Can Anyone Here Play This Game?

When managing the ludicrously inept New York Mets in 1962, an exasperated Casey Stengel finally threw up his hands and shouted, "Can't anybody play this here game?"

That team, which in its inaugural season finished 40-120, showcased such colorful players as Marvin Throneberry, Choo Choo Coleman and a pitcher named "Vinegar" Bend Mizell, none of whom would come within two area codes of Cooperstown when their playing careers ended.

Needless to say that was a rough summer for fledgling Mets fans and it would be seven long years before they fielded a team who could actually play this here game.

It's also been a rough summer for the Obama administration.

Adding to the growing national frustration over a stagnant recovery, the ballooning deficit and unemployment, is a quasi-wholesale departure of key members of the president's economic team.

First, White House budget director Peter Orszag announced his exit in June, claiming exhaustion and his upcoming nuptials, which turned out was government speak for conflicting policies with his boss over the future of the Bush tax cuts.

Then Christina Romer, Obama's first Council of Economic Advisers chairman, left to return to her post as an economics professor at Berkeley.

Last week, chief economist Larry Summers, confirmed what may have been the worst kept secret on Capitol Hill in that he was leaving to return to Harvard at the end of the year.

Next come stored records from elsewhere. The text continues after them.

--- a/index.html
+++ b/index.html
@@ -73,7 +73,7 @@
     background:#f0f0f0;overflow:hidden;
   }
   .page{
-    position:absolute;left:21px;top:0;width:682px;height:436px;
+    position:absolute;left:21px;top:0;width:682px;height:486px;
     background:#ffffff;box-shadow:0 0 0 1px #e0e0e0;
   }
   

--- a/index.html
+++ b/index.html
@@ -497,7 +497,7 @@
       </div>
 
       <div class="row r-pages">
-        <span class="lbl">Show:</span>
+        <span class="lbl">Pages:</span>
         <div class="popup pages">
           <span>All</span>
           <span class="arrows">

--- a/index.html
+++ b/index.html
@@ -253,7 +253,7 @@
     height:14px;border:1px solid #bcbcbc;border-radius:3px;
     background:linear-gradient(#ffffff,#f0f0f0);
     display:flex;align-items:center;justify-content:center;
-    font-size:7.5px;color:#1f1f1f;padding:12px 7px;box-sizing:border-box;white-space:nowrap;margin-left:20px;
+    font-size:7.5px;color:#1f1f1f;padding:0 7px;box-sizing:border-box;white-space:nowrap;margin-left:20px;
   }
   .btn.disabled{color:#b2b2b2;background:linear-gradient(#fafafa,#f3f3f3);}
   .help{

And most recently, Herbert Allison, a key player in the TARP bailout of Wall Street, said he was stepping down as the Treasury Department's assistant secretary for financial stability

But here's what I find odd.

Summers' departure had been first reported in March, which was initially and predictably denied by the White House.

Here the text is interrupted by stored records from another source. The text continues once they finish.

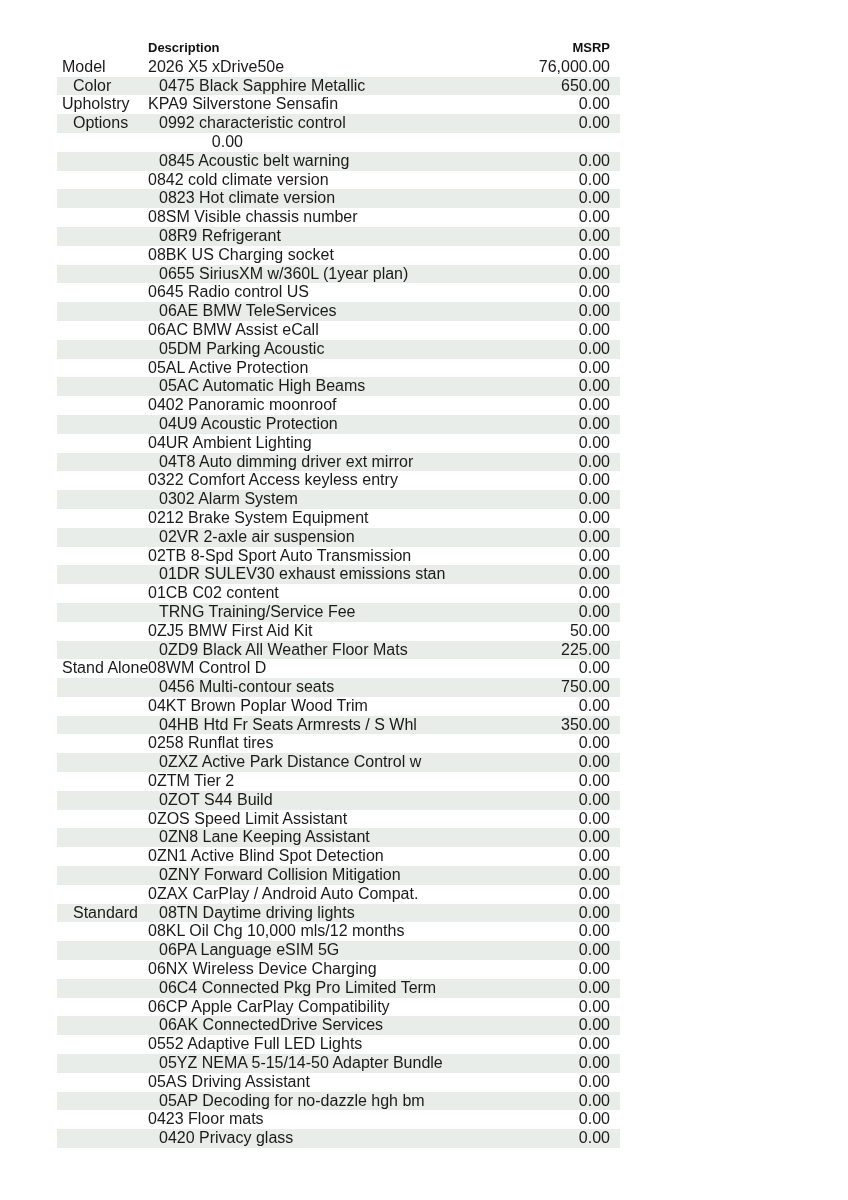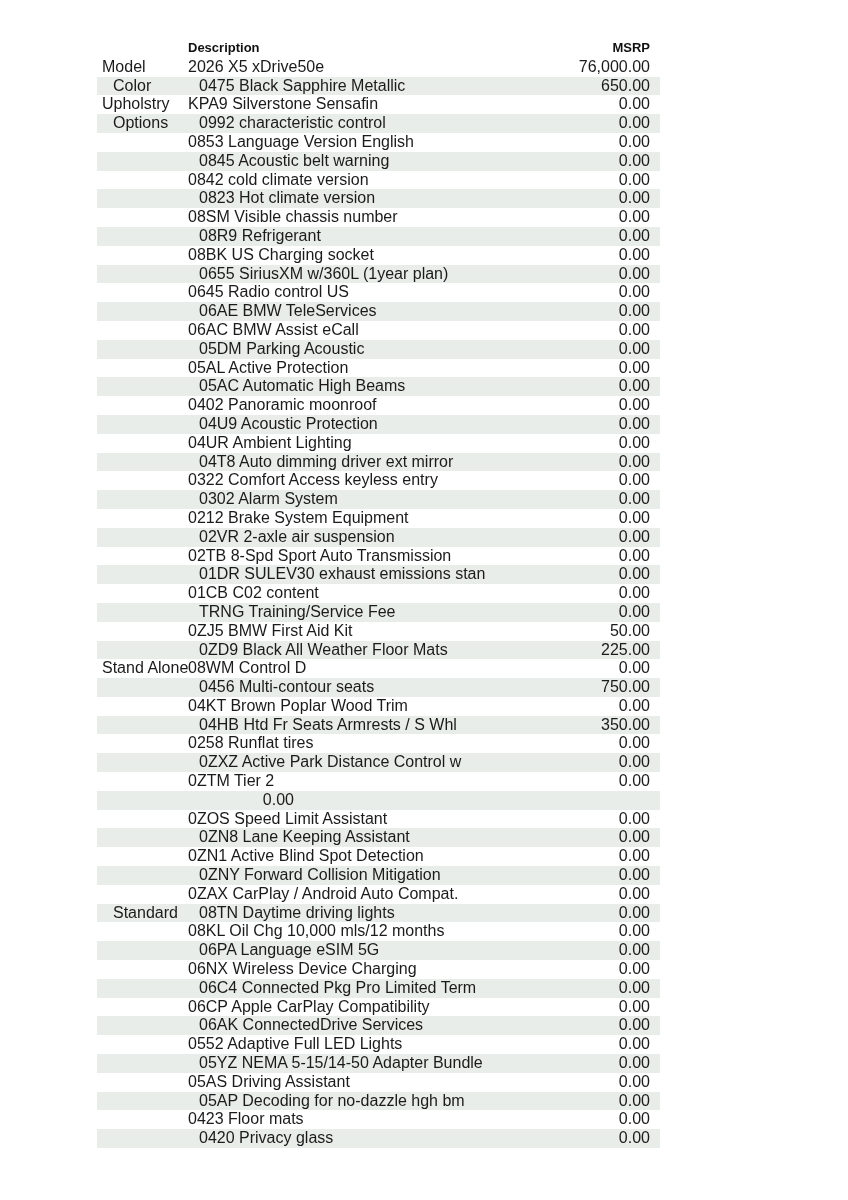--- a/index.html
+++ b/index.html
@@ -20,7 +20,6 @@
     left: 57px;
     top: 39px;
     width: 563px;
-    margin-left: 40px;
   }
   .row {
     display: flex;

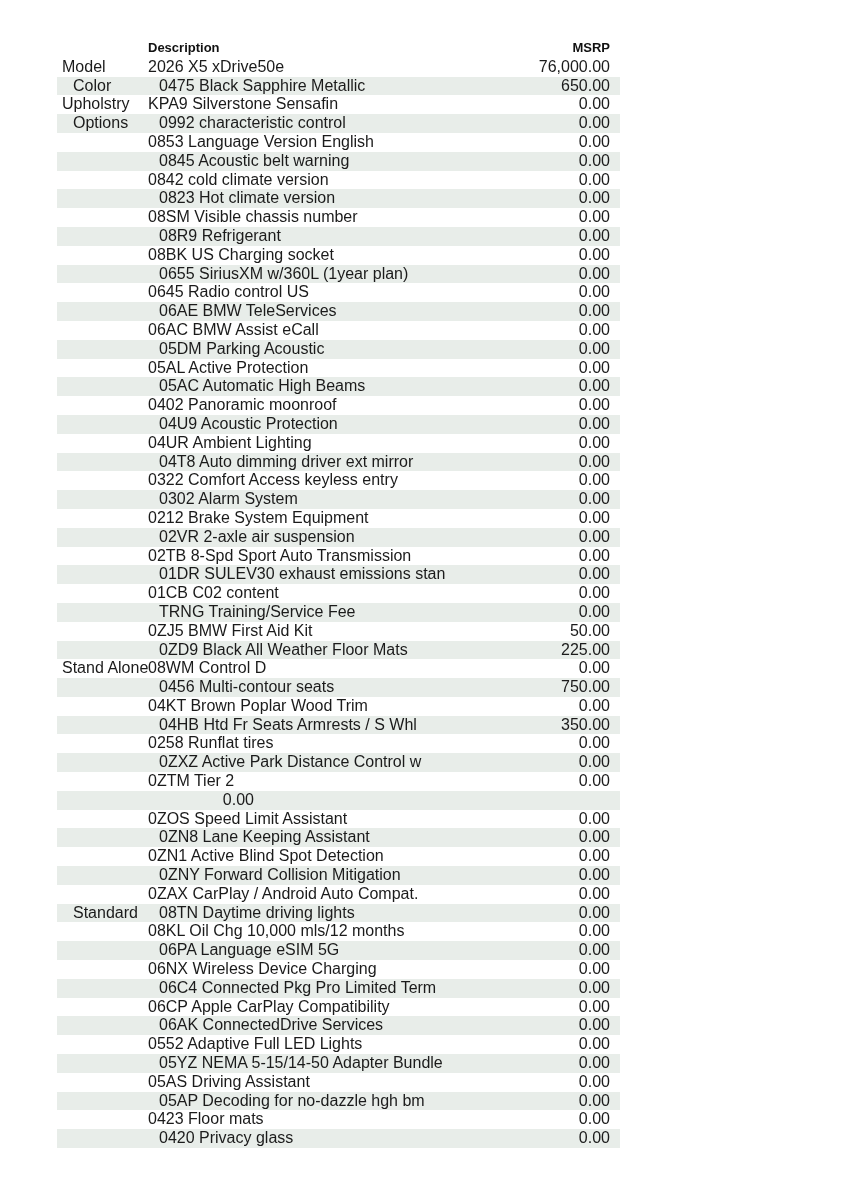--- a/index.html
+++ b/index.html
@@ -91,7 +91,6 @@
         </div>
         <div class="row">
           <div class="cell cat"></div>
-          <div class="cell desc">0853 Language Version English</div>
           <div class="cell msrp">0.00</div>
         </div>
         <div class="row striped">

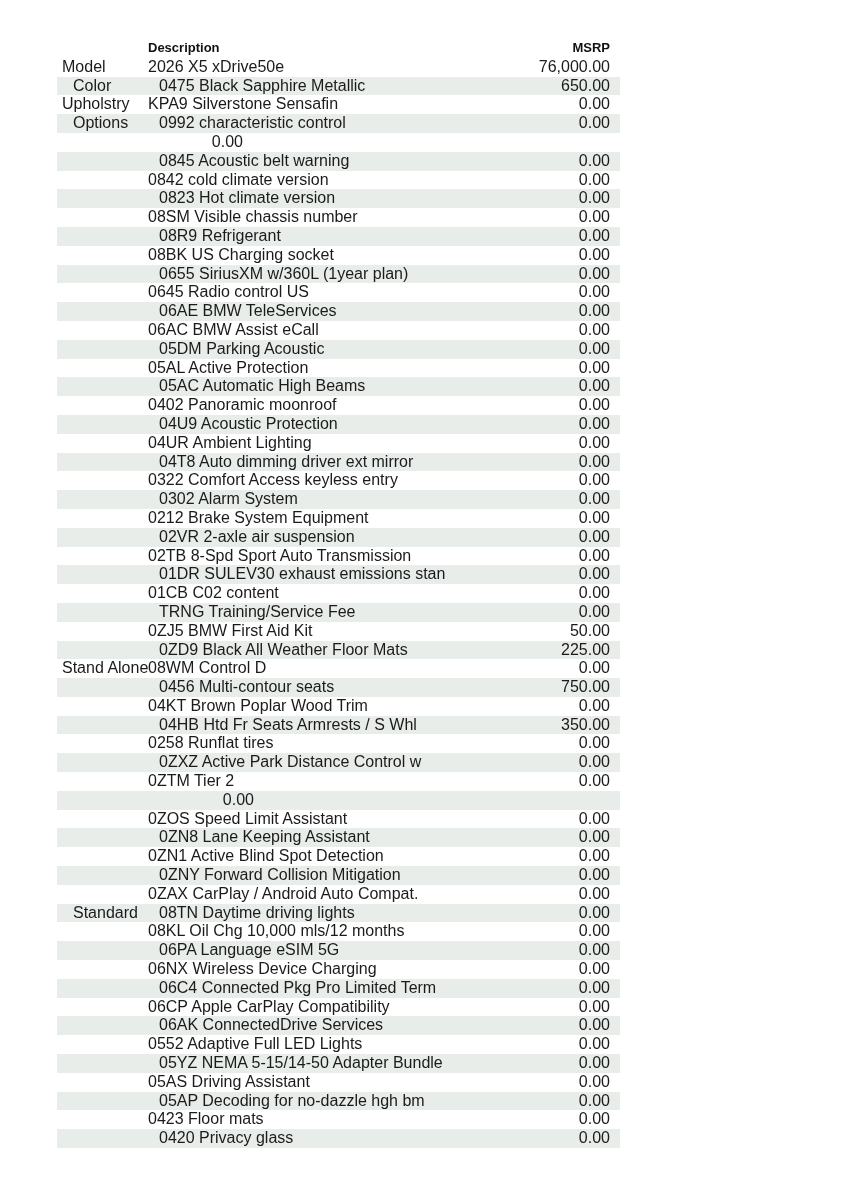--- a/index.html
+++ b/index.html
@@ -265,6 +265,7 @@
         </div>
         <div class="row striped">
           <div class="cell cat"></div>
+          <div class="cell desc">0ZOT S44 Build</div>
           <div class="cell msrp">0.00</div>
         </div>
         <div class="row">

Even so, that should have given them more than enough time to vet at least a few potential successors.

But the administration apparently does not have anyone on deck.

Oh there were a handful of post-Summers potentials being leaked to the press, among them Xerox CEO Anne Mulcahy, GE CEO Jeff Immelt, and Citigroup chairman Dick Parsons, but my guess is that none of the above want the 24-7 headache of championing the agenda of massive spending programs and tax hikes.

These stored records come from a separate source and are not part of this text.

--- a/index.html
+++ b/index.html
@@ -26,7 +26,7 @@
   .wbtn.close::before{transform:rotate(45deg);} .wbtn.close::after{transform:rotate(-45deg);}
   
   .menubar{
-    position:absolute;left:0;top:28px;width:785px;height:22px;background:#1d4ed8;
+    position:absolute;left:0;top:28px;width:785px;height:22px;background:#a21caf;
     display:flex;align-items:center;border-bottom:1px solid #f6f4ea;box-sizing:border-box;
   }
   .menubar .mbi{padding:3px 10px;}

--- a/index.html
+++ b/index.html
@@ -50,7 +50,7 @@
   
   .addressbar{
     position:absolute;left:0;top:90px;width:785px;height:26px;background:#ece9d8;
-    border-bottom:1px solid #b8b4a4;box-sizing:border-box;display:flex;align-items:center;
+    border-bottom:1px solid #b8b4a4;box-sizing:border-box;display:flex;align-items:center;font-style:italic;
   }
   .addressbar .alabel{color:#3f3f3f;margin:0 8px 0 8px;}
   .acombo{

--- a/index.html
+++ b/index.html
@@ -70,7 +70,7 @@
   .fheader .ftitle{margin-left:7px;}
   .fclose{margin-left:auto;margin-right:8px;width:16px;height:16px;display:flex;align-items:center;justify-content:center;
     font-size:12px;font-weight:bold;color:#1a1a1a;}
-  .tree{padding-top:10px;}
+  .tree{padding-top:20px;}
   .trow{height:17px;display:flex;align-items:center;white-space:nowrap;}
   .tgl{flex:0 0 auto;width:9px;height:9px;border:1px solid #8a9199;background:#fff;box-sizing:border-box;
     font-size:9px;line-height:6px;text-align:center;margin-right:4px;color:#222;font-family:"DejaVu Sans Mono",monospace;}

But the common denominator is that they all have extensive corporate experience, a pedigree that is nearly non-existent in the Obama administration. Should the above-mentioned pass on the job, chances are, the post will be filled internally by another bureaucrat who's never met a payroll and will add only to an heretofore unimpressive performance.

The White House already has a rather large anti-business perception problem with Wall Street and the financial community. Inserting another White House appointed cheerleader would have more than a few asking if anyone on the administration can play this here game.

Let's hope it's not seven years before someone can.